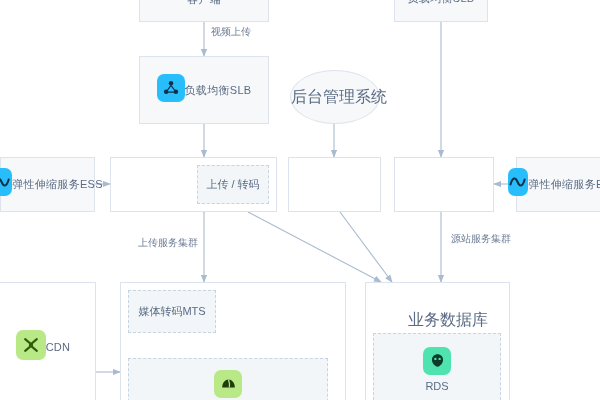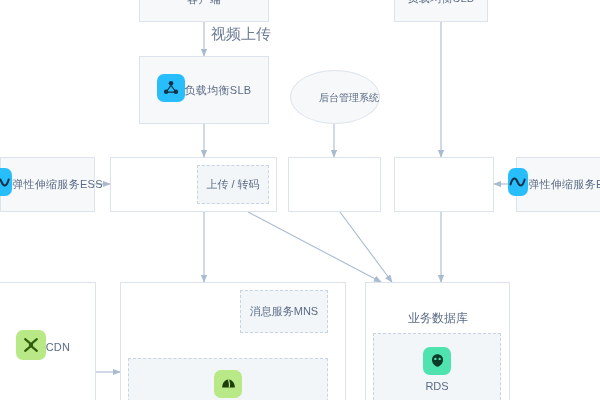"视频上传" .edge-label { font-size: 15px -> 10px }
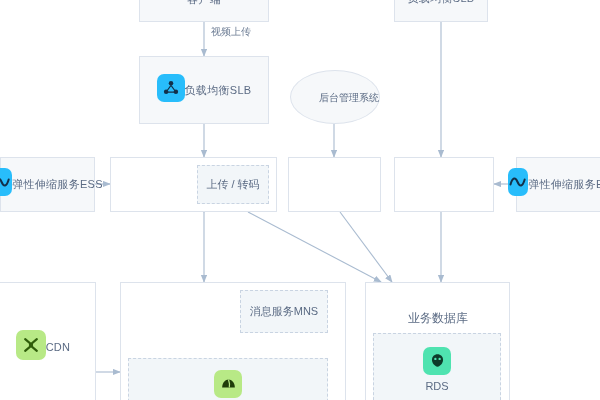"后台管理系统" .ellipse { font-size: 10px -> 16px; justify-content: flex-end -> flex-start }
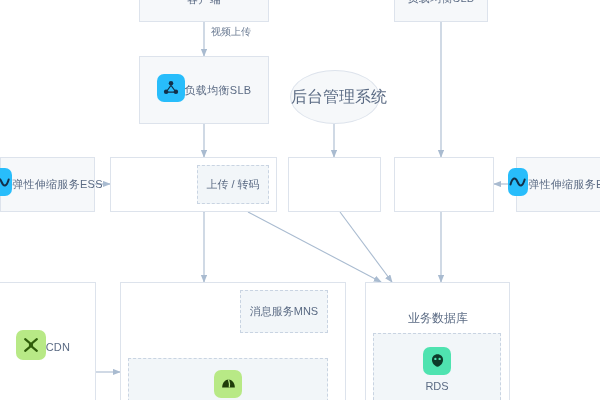"上传服务集群" div.edge-label { html: none -> <div>上传服务集群</div> }
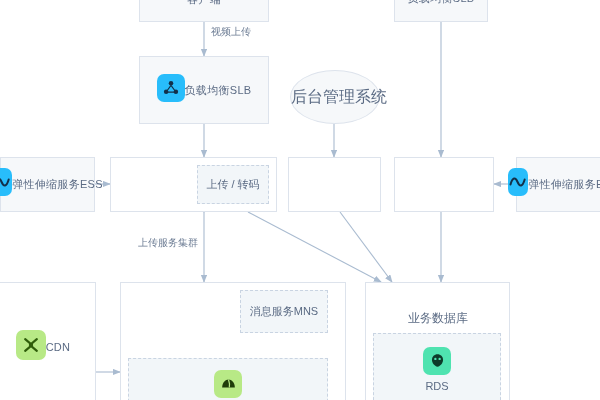"源站服务集群" div.edge-label { html: none -> <div>源站服务集群</div> }
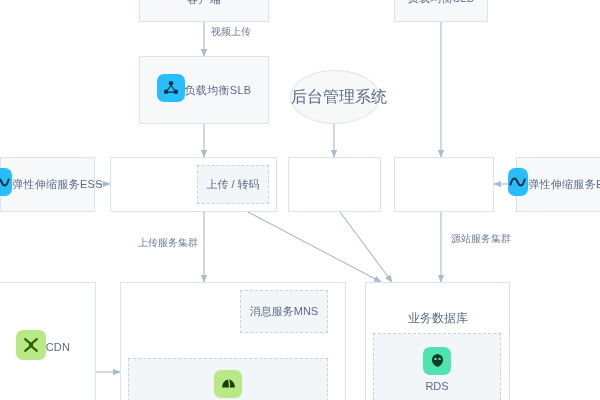"媒体转码MTS" div.dashbox { html: none -> <div> <span>媒体转码MTS</span> </div> }
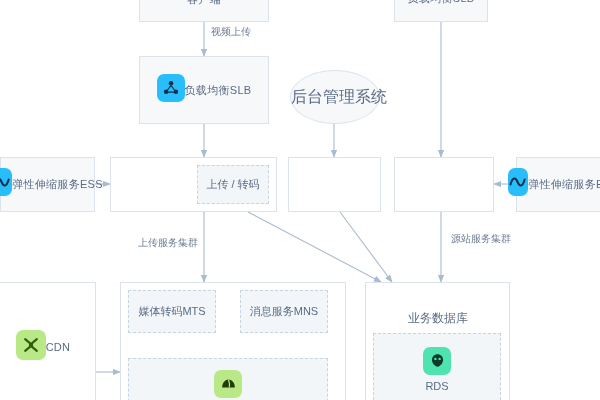"消息服务MNS" div.dashbox { html: <div> <span>消息服务MNS</span> </div> -> none }
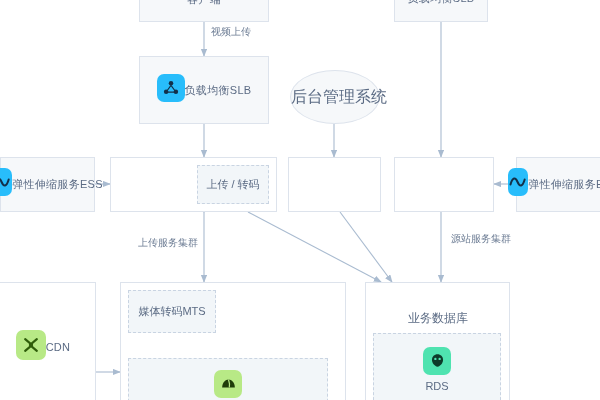"业务数据库" .group-title { font-size: 12px -> 16px }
*****
▸ **PROBLEM DESCRIPTION**
Each entry is to be returned as it stands, and each picture is to be left out.

▸ **RESPONSE AREA**
"视频上传" .edge-label { font-size: 15px -> 10px }
"后台管理系统" .ellipse { font-size: 10px -> 16px; justify-content: flex-end -> flex-start }
"上传服务集群" div.edge-label { html: none -> <div>上传服务集群</div> }
"源站服务集群" div.edge-label { html: none -> <div>源站服务集群</div> }
"媒体转码MTS" div.dashbox { html: none -> <div> <span>媒体转码MTS</span> </div> }
"消息服务MNS" div.dashbox { html: <div> <span>消息服务MNS</span> </div> -> none }
"业务数据库" .group-title { font-size: 12px -> 16px }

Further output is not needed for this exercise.